LeRoyce Pearson

Posted on Dec 19, 2023

Wayland From the Wire: Part 2

#wayland #windowing

To write a graphical application for Wayland, you need to connect to a Wayland server, make a window, and render something to it.

This article is part 2 of a series:

Wayland From the Wire: Part 1 -- We connect to a Wayland compositor and get a list of global objects. We pick out the global objects that we need to create a window with a framebuffer.
Wayland From the Wire: Part 2 -- We create an Window and a Framebuffer

By the end of this series, you should have a window that looks like this:

And here are some useful links:

Wayland Explorer: An site that makes the Wayland protocols easy to browse
zig-wayland-wire: The library I wrote while learning enough to write these articles.
zig-wayland-wire/examples/00_client_connect: This is the code you should have be the end of this series
How to Use Abstraction to Kill Your API - Jonathan Marler - Software You Can Love Vancouver 2023: A talk given by John Marler that covers a similar topic to this series, but for X11.

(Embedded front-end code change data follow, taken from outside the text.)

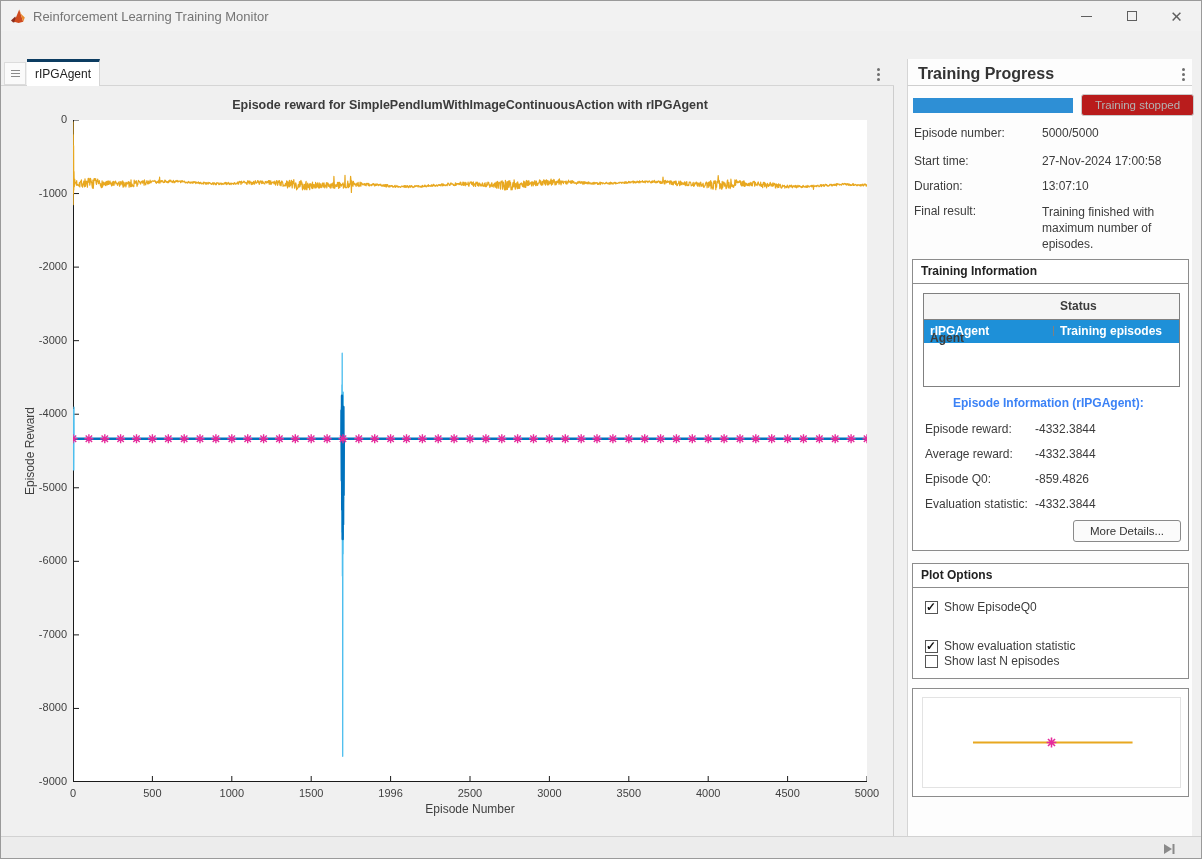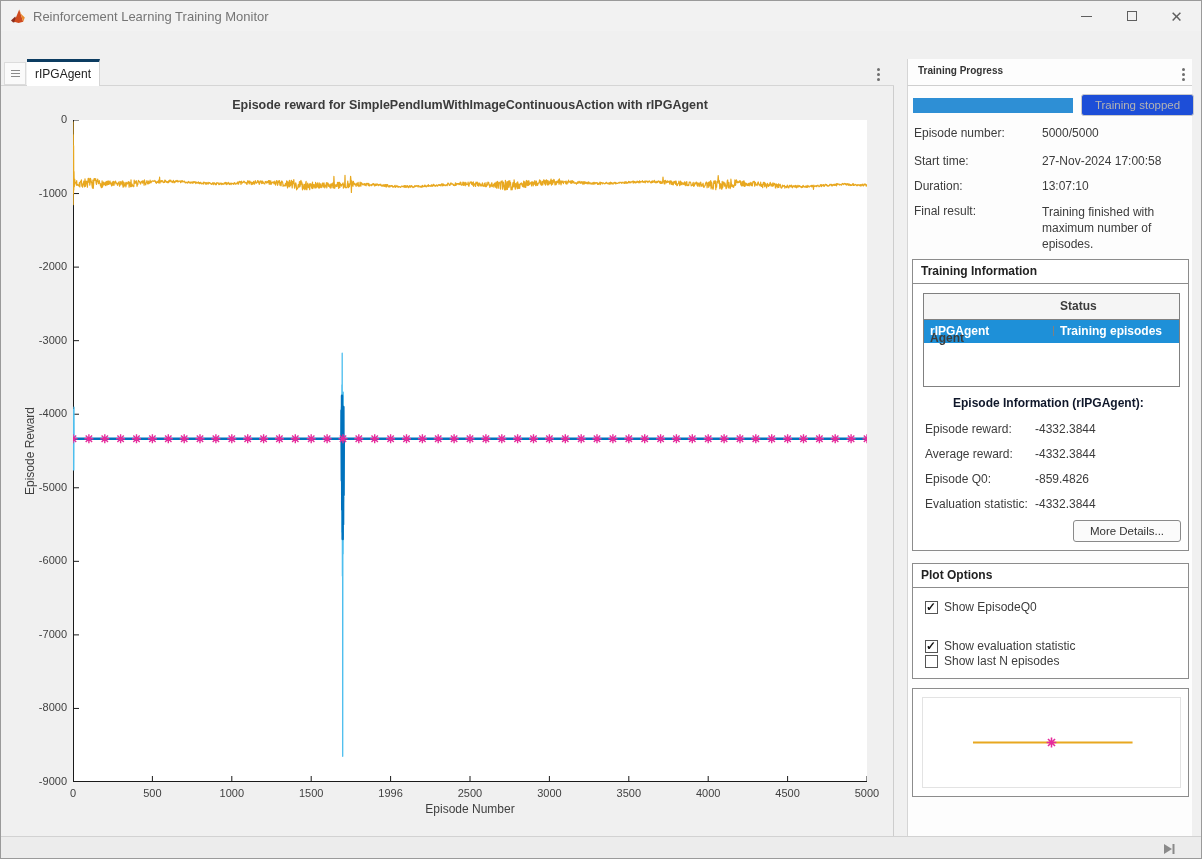"Training Progress" #sp-headrow .label { font-size: 10px -> 16px }
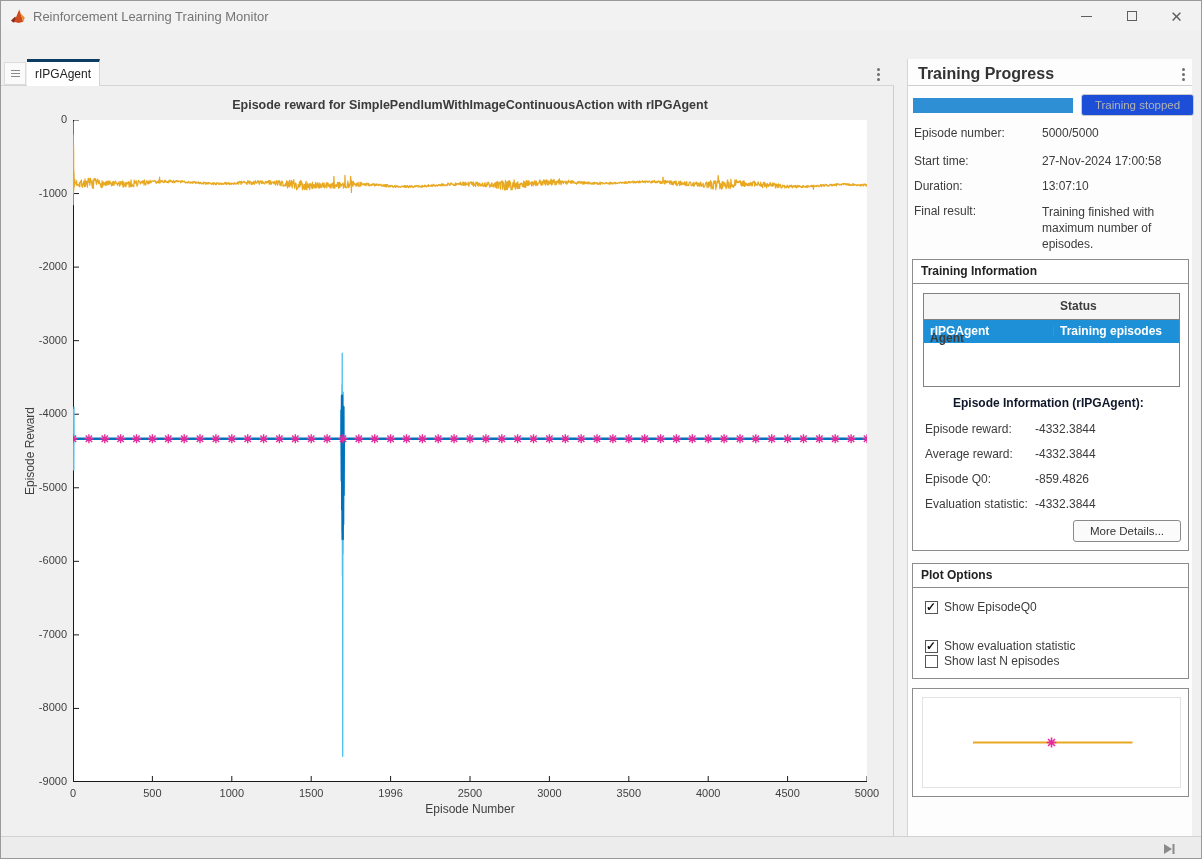"Training stopped" #stop-btn { background: #1d4ed8 -> #b91c1c }
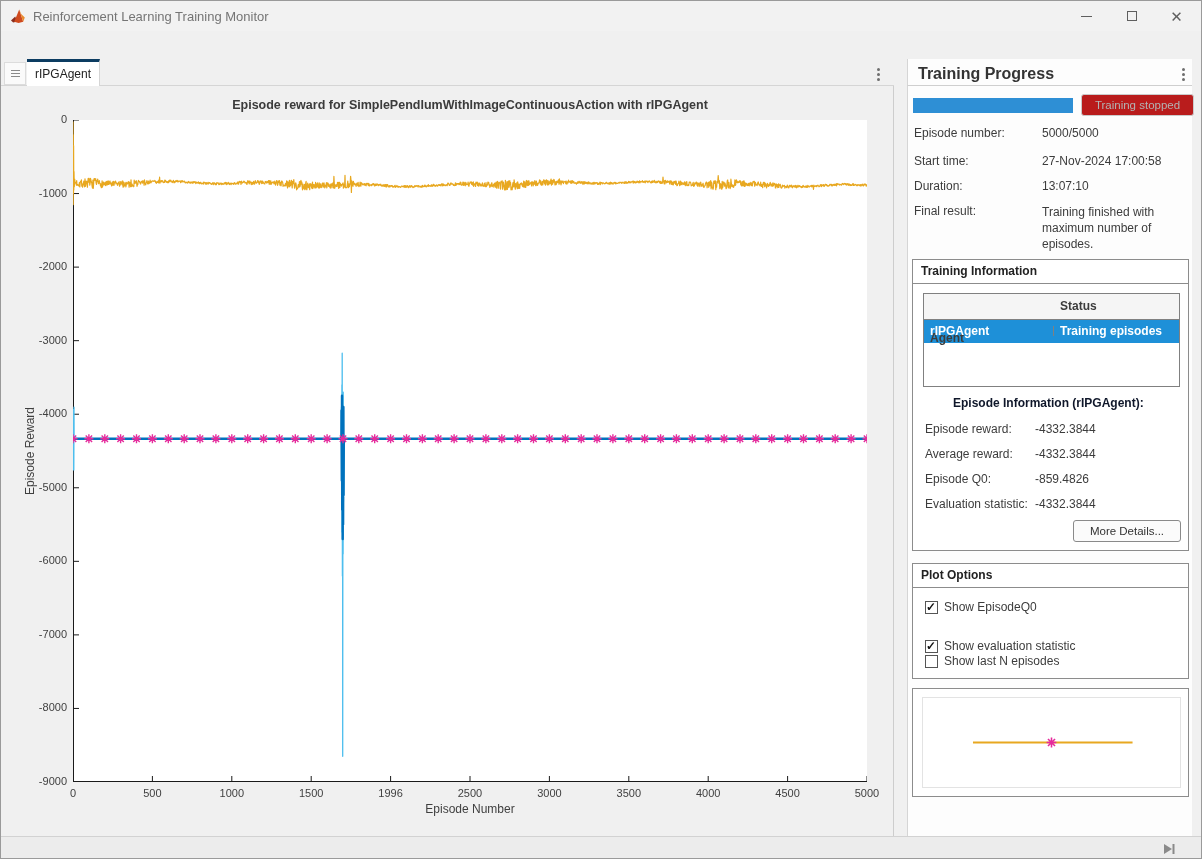"Episode Information (rIPGAgent):" #ep-info-title { color: #0f172a -> #3b82f6 }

Creating an XDG Toplevel window

Last time we left off after binding some global objects to client-side ids. This next section will show how to create a window.

Creating a window is not complicated, but it does take several steps:

Create a wl_surface using wl_compositor:create_surface
Assign that wl_surface to the xdg_surface role using xdg_wm_base:get_xdg_surface
Assign that xdg_surface to the xdg_toplevel role using xdg_surface:get_toplevel
Commit the changes to the wl_surface
Wait for an xdg_surface:configure event to arrive before trying to attach a buffer to it

The protocol description of wl_compositor:create_surface is straightforward:

wl_compositor::create_surface(id: new_id<wl_surface>)

All we have to do is bind a wl_surface to a client-side id.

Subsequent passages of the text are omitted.